[Opening Raw data section]

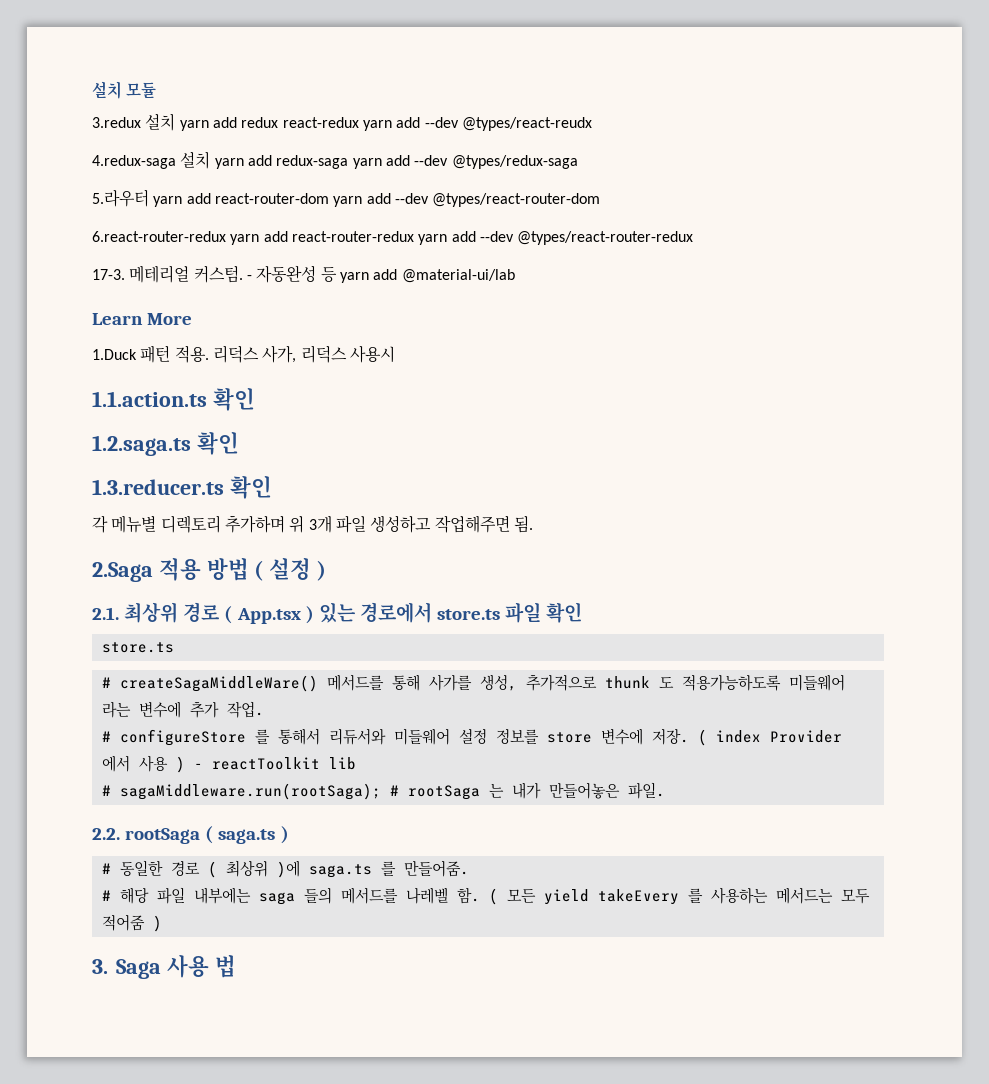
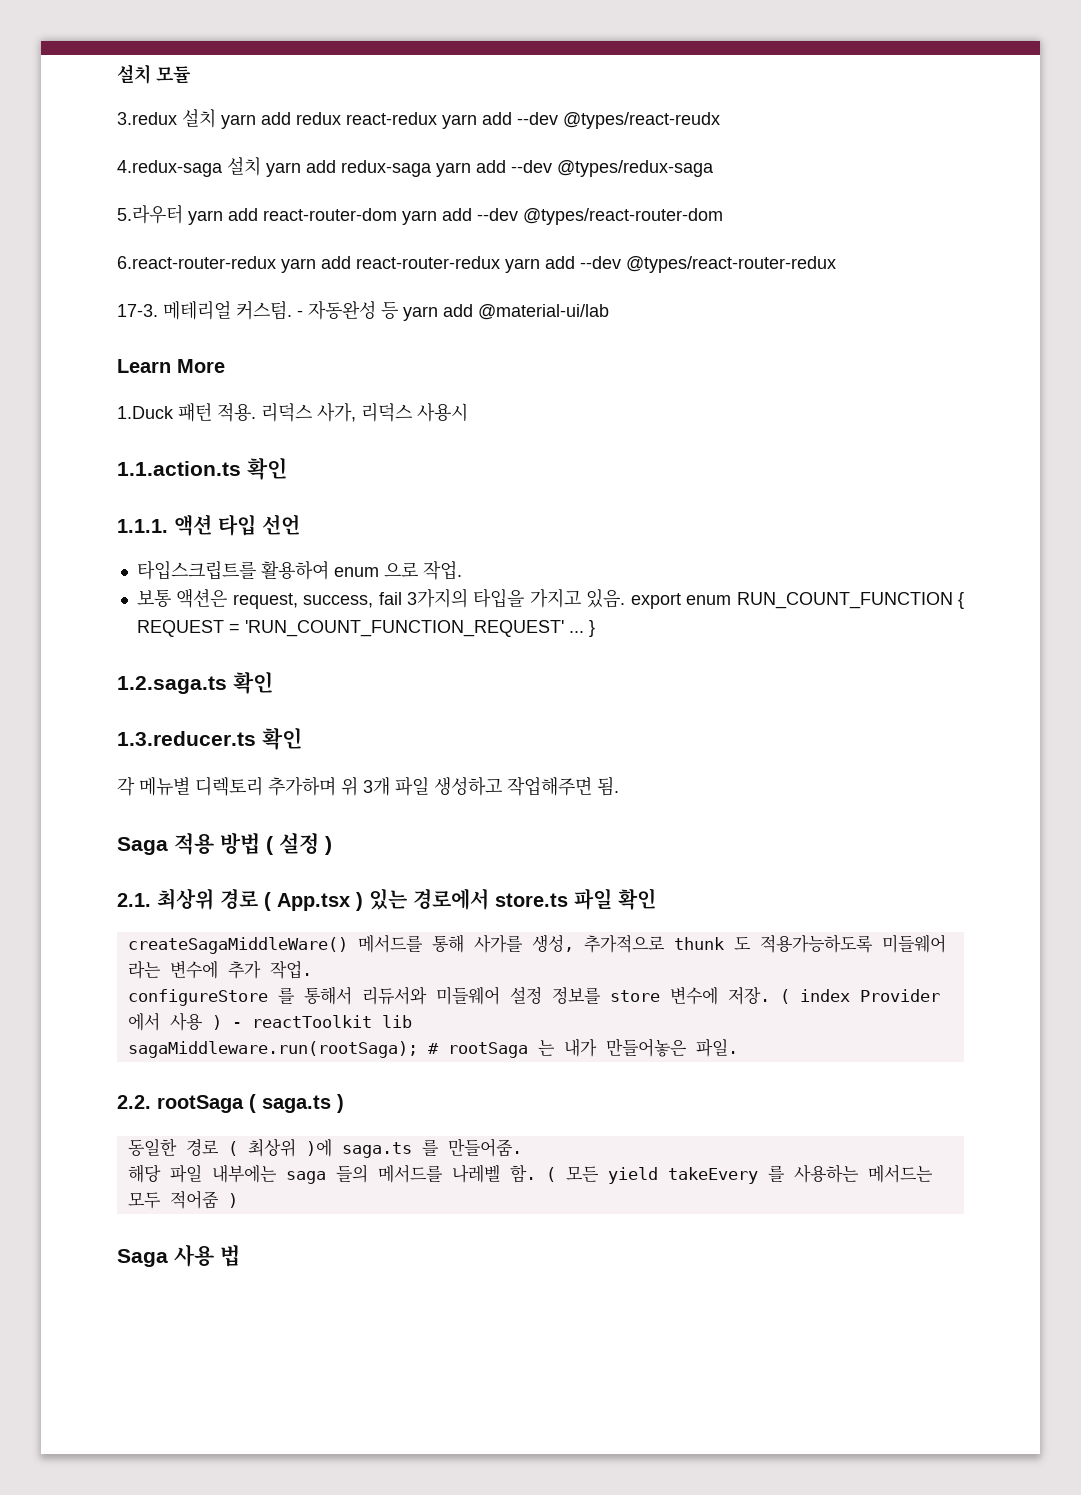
(255, 399) none -> [117,514,300,536] [136,560,462,580] [136,588,965,609] [136,620,595,637] // 1.1.1. 액션 타입 선언 // 타입스크립트를 활용하여 enum 으로 작업. // 보통 액션은 request, success, fail 3가지의 타입을 가지고 있음. export enum RUN_COUNT_FUNCTION { REQUEST = 'RUN_COUNT_FUNCTION_REQUEST' ... }
[92,562,153,582] 2.Saga -> [117,837,168,855] Saga
[101,642,174,653] [101,677,111,688] store.ts // # -> (656, 899) none
[101,731,111,742] # -> (312, 970) none
[101,785,111,796] # -> (412, 1021) none
[101,863,111,874] # -> (344, 1103) none
[101,890,111,901] # -> (522, 1147) none
[92,959,108,974] 3. -> (238, 1200) none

[Closing Raw data section]

## What is required:
Copy out each line in the preceding records that contains "none".

## Task answer:
(255, 399) none -> [117,514,300,536] [136,560,462,580] [136,588,965,609] [136,620,595,637] // 1.1.1. 액션 타입 선언 // 타입스크립트를 활용하여 enum 으로 작업. // 보통 액션은 request, success, fail 3가지의 타입을 가지고 있음. export enum RUN_COUNT_FUNCTION { REQUEST = 'RUN_COUNT_FUNCTION_REQUEST' ... }
[101,642,174,653] [101,677,111,688] store.ts // # -> (656, 899) none
[101,731,111,742] # -> (312, 970) none
[101,785,111,796] # -> (412, 1021) none
[101,863,111,874] # -> (344, 1103) none
[101,890,111,901] # -> (522, 1147) none
[92,959,108,974] 3. -> (238, 1200) none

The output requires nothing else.